As an adjunct to other therapies, the approach was helpful for Arney. She explained:
“When I am writing, I do not censor myself the same way as when I am talking. When something stressful happens to me, I can just go to my computer. As I write to Chris about the incident, I am already starting to go through the process of dealing with it. I do not have to save up all my concerns until my next [therapy] appointment.”
Writing therapy is also supported by research from Simon Mcardle at the University of Greenwich in the United Kingdom and colleagues. Certain creative or expressive writing exercises, such as poetry and story-writing, help schizophrenic patients express themselves, and control their thoughts and hallucinations.

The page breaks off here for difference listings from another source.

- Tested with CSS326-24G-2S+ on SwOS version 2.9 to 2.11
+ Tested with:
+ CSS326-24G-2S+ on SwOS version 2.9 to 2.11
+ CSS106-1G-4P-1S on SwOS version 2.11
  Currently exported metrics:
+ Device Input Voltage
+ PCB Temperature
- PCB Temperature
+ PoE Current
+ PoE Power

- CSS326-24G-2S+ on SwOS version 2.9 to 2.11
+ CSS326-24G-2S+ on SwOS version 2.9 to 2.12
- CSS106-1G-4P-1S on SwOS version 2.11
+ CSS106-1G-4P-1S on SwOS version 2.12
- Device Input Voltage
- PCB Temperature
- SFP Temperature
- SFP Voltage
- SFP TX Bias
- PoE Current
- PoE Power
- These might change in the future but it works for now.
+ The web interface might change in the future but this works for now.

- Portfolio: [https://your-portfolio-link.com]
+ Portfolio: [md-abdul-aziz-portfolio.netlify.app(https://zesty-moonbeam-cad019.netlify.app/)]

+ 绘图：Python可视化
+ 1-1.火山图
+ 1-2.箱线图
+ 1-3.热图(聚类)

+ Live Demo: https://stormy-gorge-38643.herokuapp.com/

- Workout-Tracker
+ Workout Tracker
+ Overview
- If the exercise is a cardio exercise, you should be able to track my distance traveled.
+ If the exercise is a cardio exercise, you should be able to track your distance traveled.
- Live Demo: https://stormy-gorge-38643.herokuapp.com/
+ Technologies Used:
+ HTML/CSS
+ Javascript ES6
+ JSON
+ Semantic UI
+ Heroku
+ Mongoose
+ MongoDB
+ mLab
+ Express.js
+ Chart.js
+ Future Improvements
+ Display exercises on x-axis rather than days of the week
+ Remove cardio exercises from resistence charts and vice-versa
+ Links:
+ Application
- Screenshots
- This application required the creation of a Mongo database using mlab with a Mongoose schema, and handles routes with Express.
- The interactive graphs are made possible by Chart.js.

According to Noel Shafi, a poet and neuroscience researcher, poetry can be used as a communicative tool for schizophrenic patients to share their emotions and disturbed thoughts. Shafi explains:
“The client externalized his negative beliefs in the form of a Haiku, using poetic expression for personal awareness and growth. The client had lost his sense of self-worth through his experience with psychosis and was now using poetry to validate his existence.”
But there are some risks associated with writing therapy, as these narrative exercises can elicit negative or disturbing expressions. According to Shaun Gallagher of the University of Memphis and colleagues, when using self-narratives, such as journal accounts or stories, patients can get confused between the story and real life. One patient’s narrative account reads:
“I get all mixed up so that I don’t know myself. I feel like more than one person when this happens. I’m falling apart into bits.”
Without regular monitoring, there may be difficulties, especially if patients struggle to distinguish between their thoughts and reality. Still, as a tool in the therapist’s kit, therapeutic writing does offer some help to a number of high-risk patients with serious mental-health problems.
–Afifa Mahboob, Contributing Writer, The Trauma and Mental Health Report.